ACTION ITEM
Given the listing below, write out exactly the lines starting with the line that has "(135, 768) none" and going on through the line that has "(284, 892) none", both kept.

DATA SUPPLIED
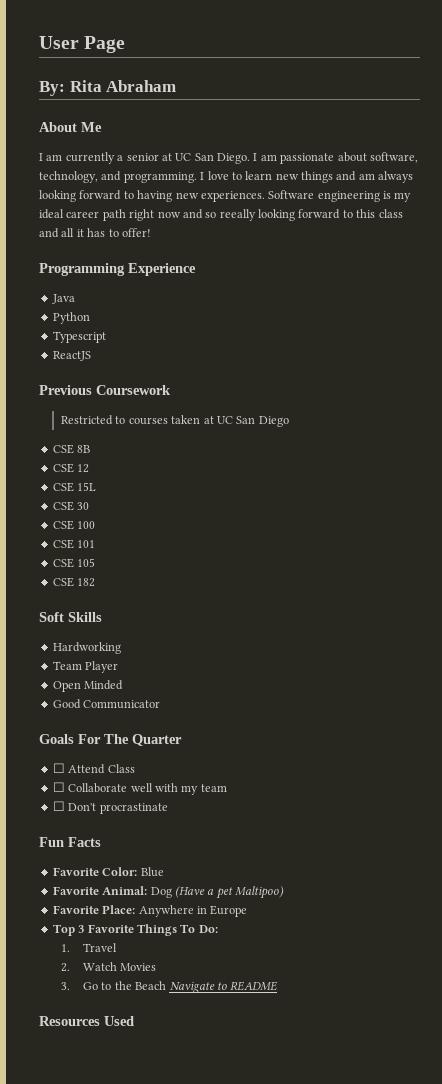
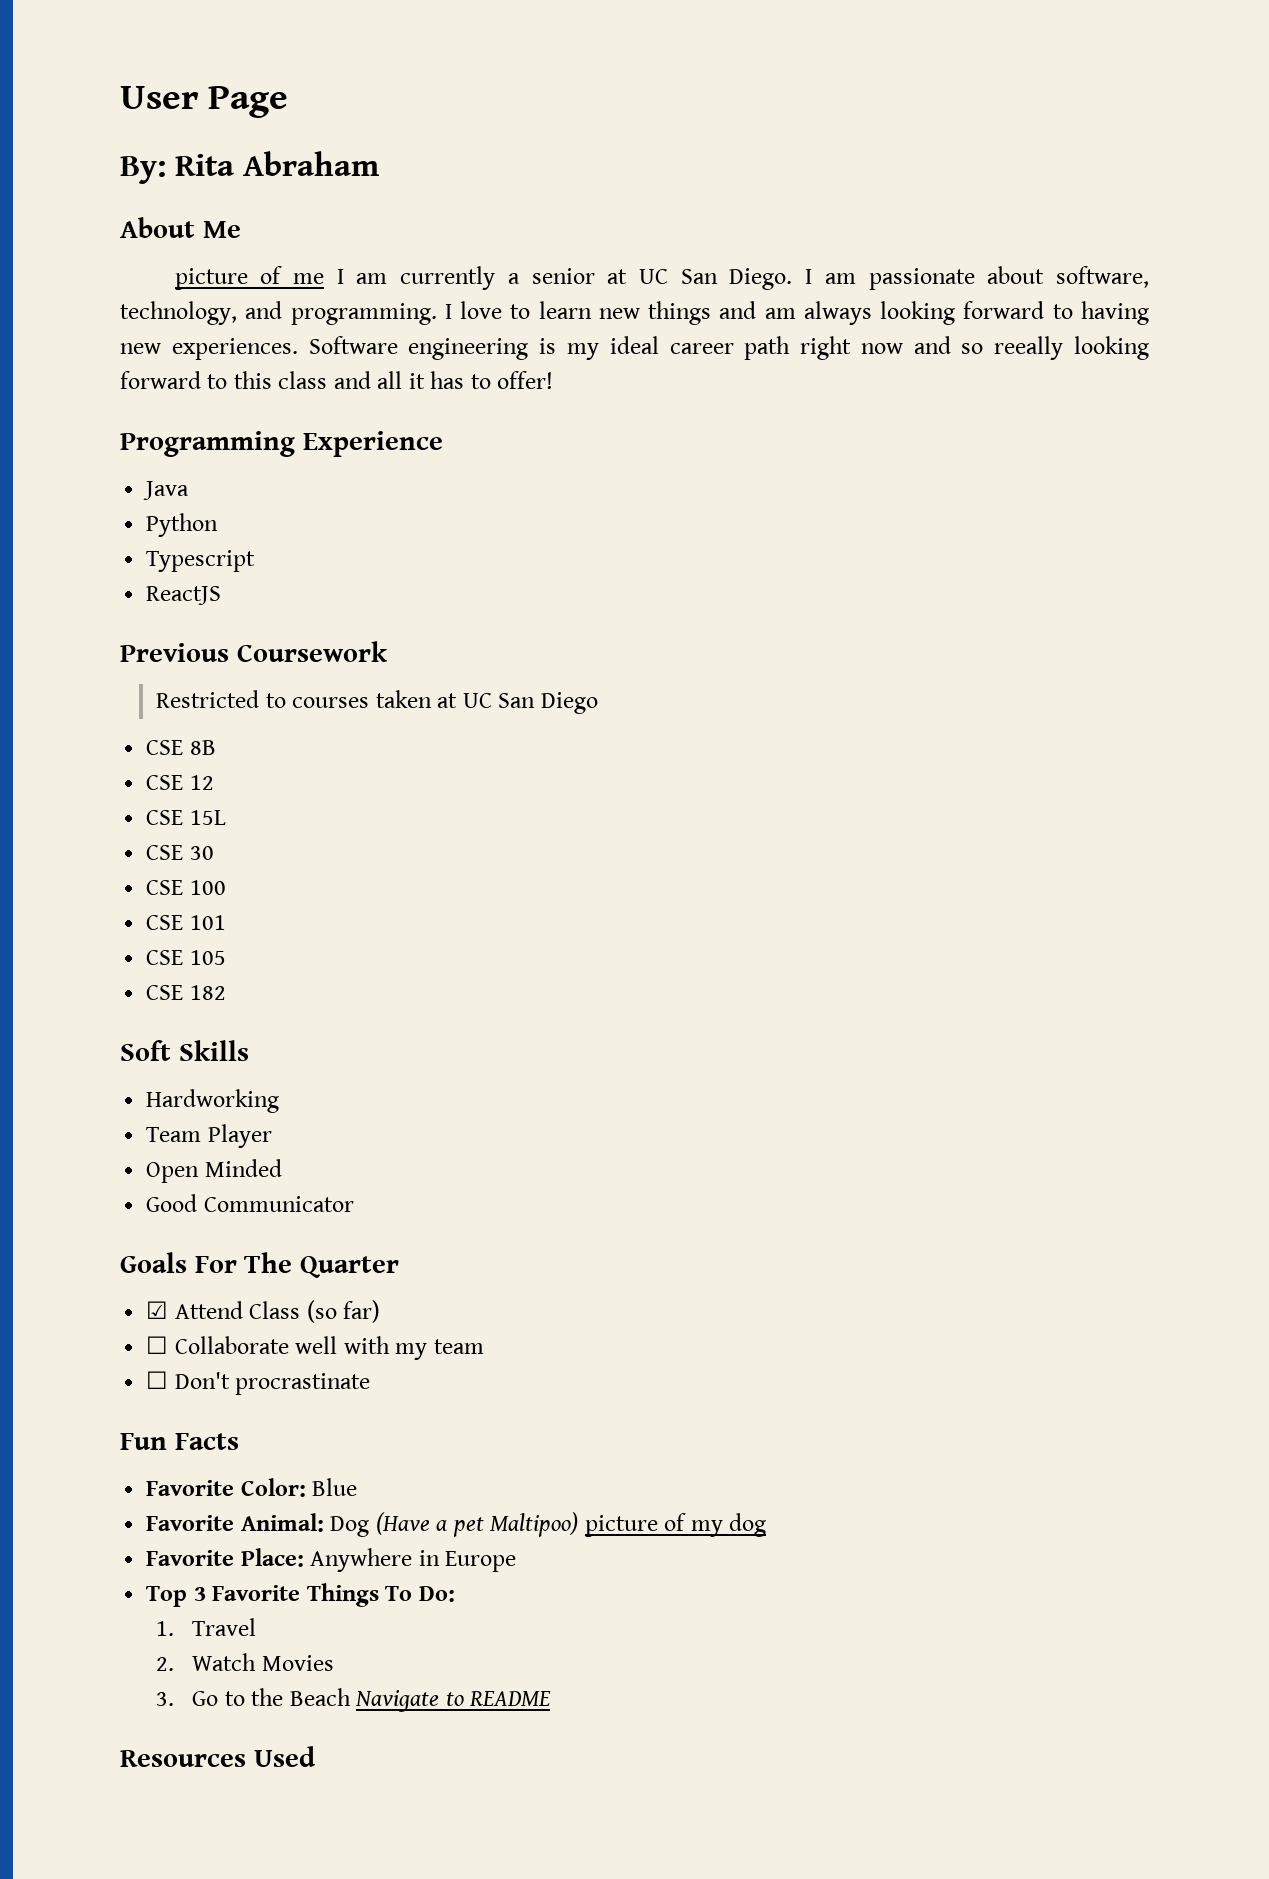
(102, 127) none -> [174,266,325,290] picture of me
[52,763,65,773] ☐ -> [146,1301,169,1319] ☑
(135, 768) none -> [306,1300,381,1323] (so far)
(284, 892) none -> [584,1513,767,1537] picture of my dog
--
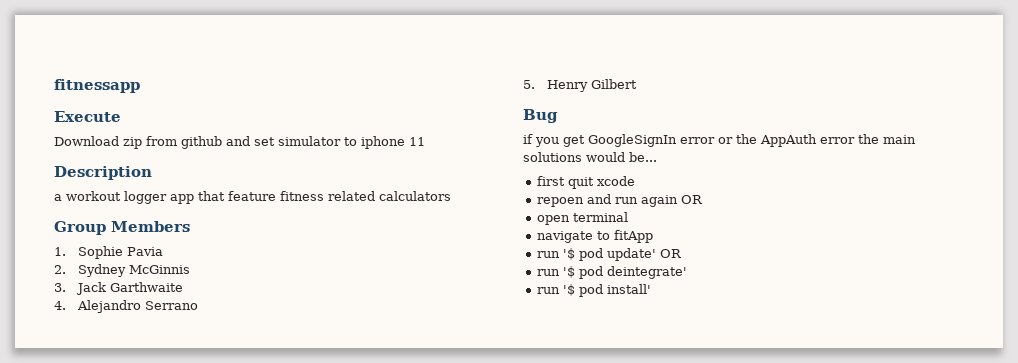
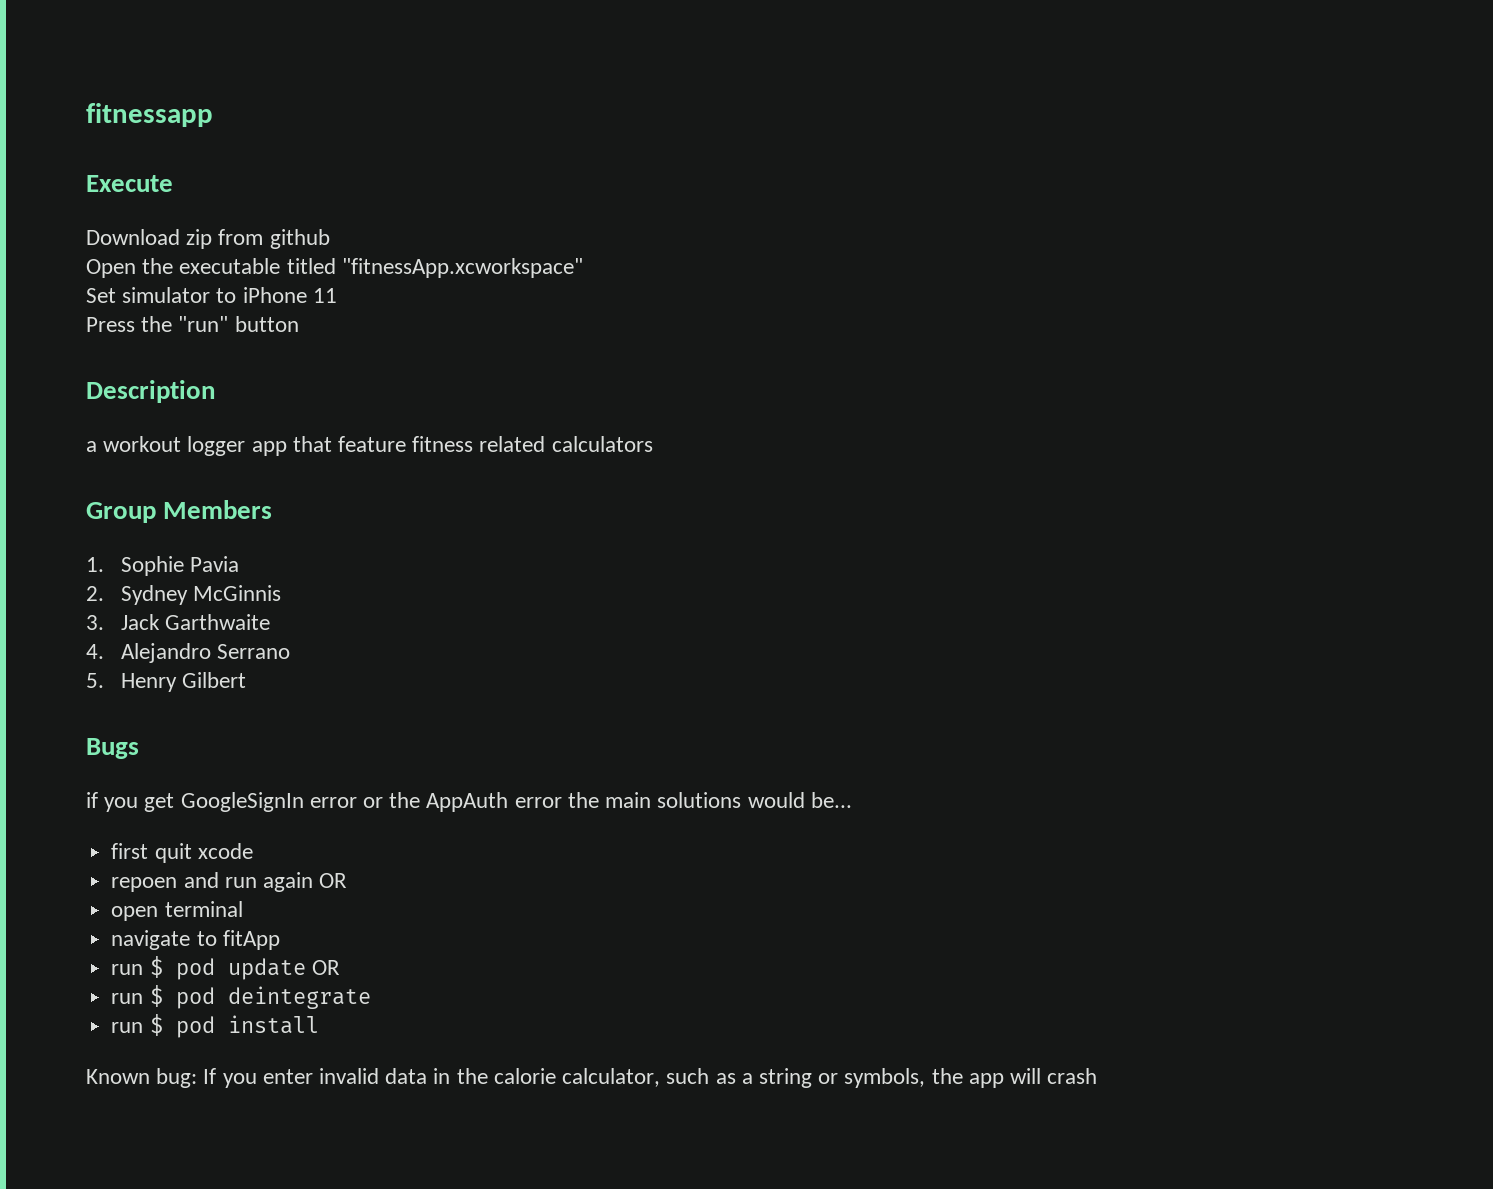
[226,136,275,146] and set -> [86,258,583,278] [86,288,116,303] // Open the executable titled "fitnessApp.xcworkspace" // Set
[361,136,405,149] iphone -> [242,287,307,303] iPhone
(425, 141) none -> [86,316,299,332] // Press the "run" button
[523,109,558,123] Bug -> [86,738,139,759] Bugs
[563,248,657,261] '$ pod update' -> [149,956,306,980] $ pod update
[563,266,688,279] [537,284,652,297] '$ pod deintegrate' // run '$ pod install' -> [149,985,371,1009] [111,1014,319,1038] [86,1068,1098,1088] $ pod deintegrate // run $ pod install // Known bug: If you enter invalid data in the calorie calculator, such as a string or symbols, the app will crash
* * *
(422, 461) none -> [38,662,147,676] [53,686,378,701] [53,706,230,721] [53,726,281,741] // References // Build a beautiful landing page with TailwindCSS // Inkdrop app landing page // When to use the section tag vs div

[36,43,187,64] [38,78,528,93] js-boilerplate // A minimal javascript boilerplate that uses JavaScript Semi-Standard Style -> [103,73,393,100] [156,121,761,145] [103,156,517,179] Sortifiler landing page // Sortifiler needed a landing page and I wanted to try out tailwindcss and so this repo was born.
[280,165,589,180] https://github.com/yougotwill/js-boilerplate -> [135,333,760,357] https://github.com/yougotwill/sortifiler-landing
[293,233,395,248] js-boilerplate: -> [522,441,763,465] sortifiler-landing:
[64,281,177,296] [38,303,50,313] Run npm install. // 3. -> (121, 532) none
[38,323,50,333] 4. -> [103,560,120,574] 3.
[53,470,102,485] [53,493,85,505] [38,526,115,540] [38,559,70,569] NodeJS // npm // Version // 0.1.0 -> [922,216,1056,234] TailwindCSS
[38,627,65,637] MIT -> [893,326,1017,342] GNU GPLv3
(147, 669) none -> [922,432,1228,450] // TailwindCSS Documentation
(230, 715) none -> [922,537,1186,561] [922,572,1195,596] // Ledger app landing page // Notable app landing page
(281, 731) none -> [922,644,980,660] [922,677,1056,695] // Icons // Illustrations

ANSWER BOX
(135, 768) none -> [306,1300,381,1323] (so far)
(284, 892) none -> [584,1513,767,1537] picture of my dog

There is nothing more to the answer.